2. Rising Momentum for De-Dollarization
According to Ben Wang of Deutsche Bank, investors and borrowers alike are leaning into non-dollar assets.
“We’ve seen a clear shift toward currency diversification this year,” he said, noting that euro trading volumes in Deutsche Bank’s APAC business climbed from negligible levels at the start of the year to more than 10%—even 20%—in the second half.
3. Cheaper Funding Costs in Europe
Borrowers have also been drawn by favorable economics. Funding in euros has become cheaper than raising cash in U.S. dollars or many Asian currencies.
The cost of swapping euros back into dollars has fallen to a near five-year low of 3.1 basis points, significantly reducing overall funding costs.
Is the Dollar Losing Its Global Status?
Predictions of the dollar’s decline have been common for decades—and consistently wrong. The greenback continues to dominate global financing:
- As of June 2025, the U.S. dollar made up 63% of all bonds issued outside borrowers’ home currencies.

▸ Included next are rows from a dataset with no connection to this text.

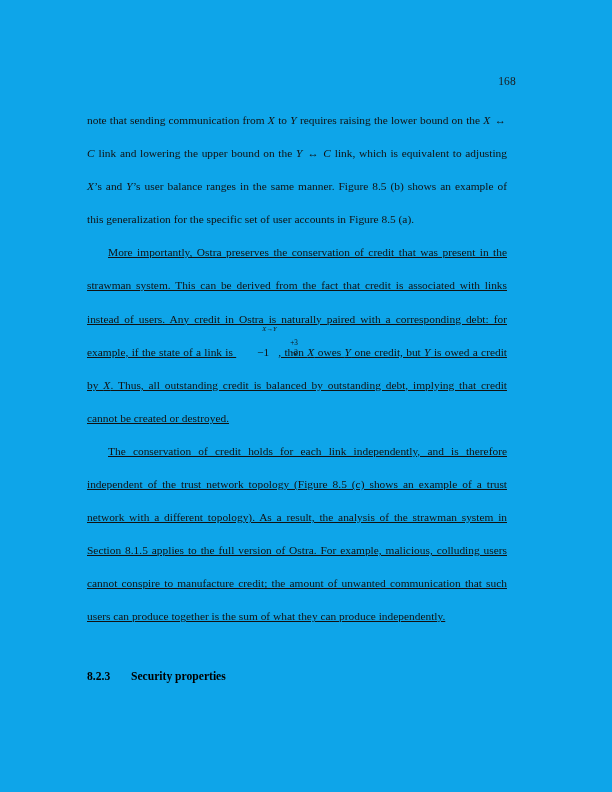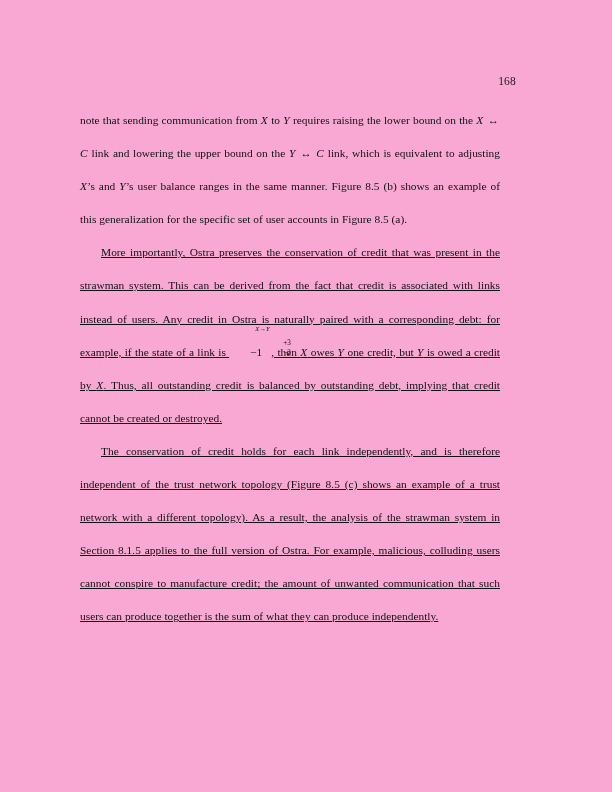--- a/index.html
+++ b/index.html
@@ -22,7 +22,7 @@
     top: 0;
     width: 612px;
     height: 792px;
-    background: #f9a8d4;
+    background: #0ea5e9;
   }
 
   

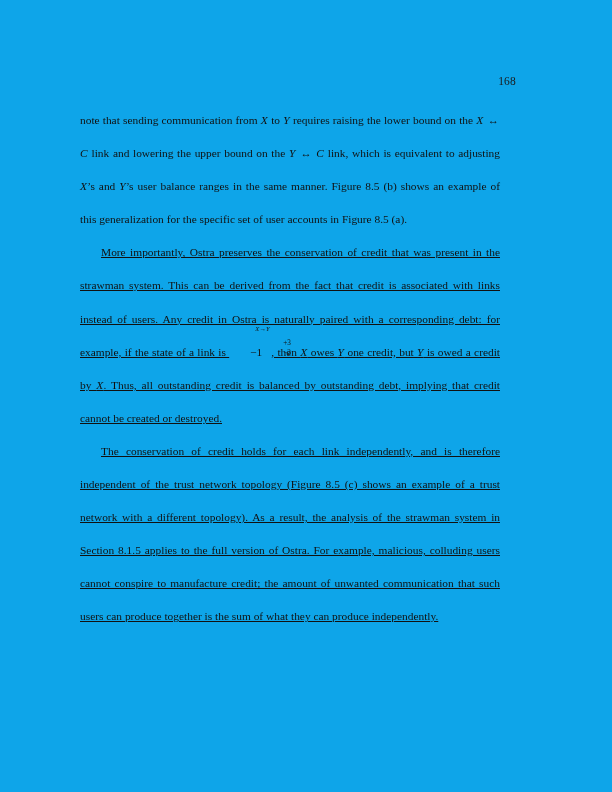--- a/index.html
+++ b/index.html
@@ -40,7 +40,7 @@
 
   .textblock {
     position: absolute;
-    left: 80px;
+    left: 87px;
     top: 104px;
     width: 420px;
   }

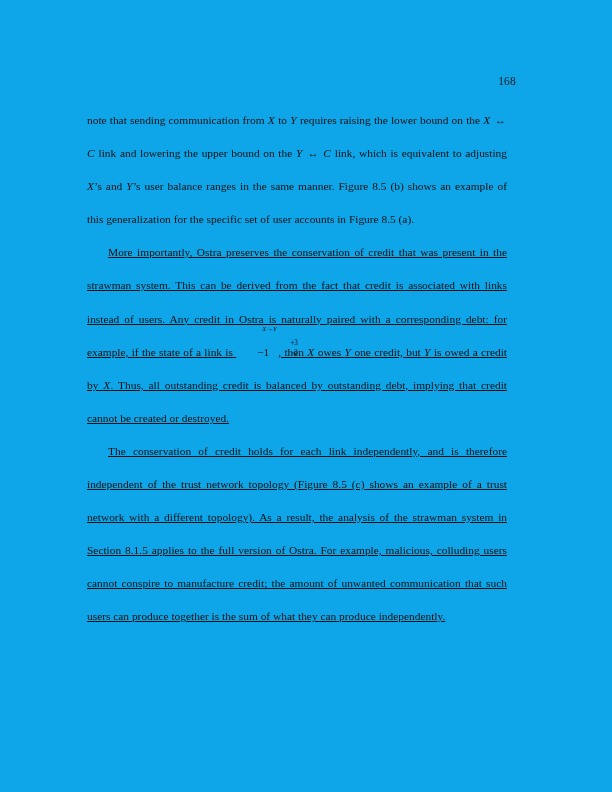--- a/index.html
+++ b/index.html
@@ -157,6 +157,9 @@
 
     <div class="spacer-before-heading"></div>
 
+    <h2 class="section-heading">
+      <span class="num">8.2.3</span><span>Security properties</span>
+    </h2>
 
     <div class="spacer-after-heading"></div>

- That share has risen 20 percentage points since 2007.
- The euro’s share has fallen from 32% to 25% over the same period, according to the Bank for International Settlements.

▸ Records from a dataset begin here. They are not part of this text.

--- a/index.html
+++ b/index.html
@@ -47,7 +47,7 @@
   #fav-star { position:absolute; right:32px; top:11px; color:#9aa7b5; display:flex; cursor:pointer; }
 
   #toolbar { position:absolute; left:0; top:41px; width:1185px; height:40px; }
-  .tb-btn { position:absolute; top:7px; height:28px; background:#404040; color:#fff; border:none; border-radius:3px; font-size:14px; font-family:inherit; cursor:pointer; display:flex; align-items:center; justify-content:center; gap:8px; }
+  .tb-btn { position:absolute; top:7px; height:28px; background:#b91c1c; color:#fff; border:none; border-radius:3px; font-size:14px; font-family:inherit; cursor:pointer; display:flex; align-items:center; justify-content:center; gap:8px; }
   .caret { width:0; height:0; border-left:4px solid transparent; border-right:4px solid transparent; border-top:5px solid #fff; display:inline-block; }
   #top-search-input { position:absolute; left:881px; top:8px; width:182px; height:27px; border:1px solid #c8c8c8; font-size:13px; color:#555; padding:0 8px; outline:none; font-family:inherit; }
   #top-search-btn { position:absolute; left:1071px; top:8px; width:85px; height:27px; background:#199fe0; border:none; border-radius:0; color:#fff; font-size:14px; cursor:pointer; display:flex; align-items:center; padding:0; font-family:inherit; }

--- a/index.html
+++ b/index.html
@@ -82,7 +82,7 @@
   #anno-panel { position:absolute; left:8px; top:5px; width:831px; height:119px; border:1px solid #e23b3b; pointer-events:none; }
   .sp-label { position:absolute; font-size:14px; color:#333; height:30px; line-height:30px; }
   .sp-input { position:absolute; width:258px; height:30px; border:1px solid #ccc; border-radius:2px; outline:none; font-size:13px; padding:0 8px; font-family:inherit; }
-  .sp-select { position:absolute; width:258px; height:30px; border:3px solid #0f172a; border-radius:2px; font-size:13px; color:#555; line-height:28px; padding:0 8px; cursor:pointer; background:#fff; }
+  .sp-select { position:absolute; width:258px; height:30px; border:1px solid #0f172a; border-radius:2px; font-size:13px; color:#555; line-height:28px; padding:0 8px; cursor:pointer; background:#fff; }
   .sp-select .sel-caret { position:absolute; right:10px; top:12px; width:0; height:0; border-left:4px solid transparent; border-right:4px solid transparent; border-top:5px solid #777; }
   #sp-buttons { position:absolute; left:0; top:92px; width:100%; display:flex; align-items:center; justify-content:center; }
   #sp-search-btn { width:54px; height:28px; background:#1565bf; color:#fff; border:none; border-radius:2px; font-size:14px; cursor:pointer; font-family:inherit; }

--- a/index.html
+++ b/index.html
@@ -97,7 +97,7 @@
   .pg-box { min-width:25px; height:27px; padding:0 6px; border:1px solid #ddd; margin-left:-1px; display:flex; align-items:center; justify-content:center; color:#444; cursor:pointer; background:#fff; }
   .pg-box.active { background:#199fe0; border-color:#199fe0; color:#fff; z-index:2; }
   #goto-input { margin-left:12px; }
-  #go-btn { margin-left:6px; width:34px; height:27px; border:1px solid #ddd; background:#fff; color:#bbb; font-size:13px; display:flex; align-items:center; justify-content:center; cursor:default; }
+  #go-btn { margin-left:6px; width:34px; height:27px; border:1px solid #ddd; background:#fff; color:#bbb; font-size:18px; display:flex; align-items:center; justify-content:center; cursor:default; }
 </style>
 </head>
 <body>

Still, analysts say the recent euro resurgence does not necessarily signal a collapsing dollar but instead reflects a normalization after years of dollar-heavy issuance.
“We are moving toward a more multipolar world,” said Martin Schulz, chief economist at Fujitsu in Japan.
Major Asian Deals Fuel Europe’s Boom
Some of 2025’s biggest and most sought-after bond sales have come from Asia:
- China issued a €4 billion sovereign deal that drew a staggering €100 billion in orders.
- NTT Inc. of Japan launched a €5.5 billion transaction, the largest euro-denominated corporate deal from Asia this year.
According to Chris Iggo of Axa Investment Managers, Europe’s expanding role offers investors a broader set of credit profiles and geographic cash-flow exposure—ultimately strengthening global markets.
What’s Next? Euro Issuance Expected to Climb Further
The momentum is unlikely to stop in 2026. Deutsche Bank analyst Owen Gallimore forecasts Asian euro-denominated issuance to rise to $125 billion next year, marking more than 20% growth.
Henry Loh of Aberdeen Investments noted that Asian issuers increasingly want a “broader global footprint” and view Europe as a critical market for future expansion.
“We expect continued growth in euro financing as companies look for stable and diversified funding channels,” he said.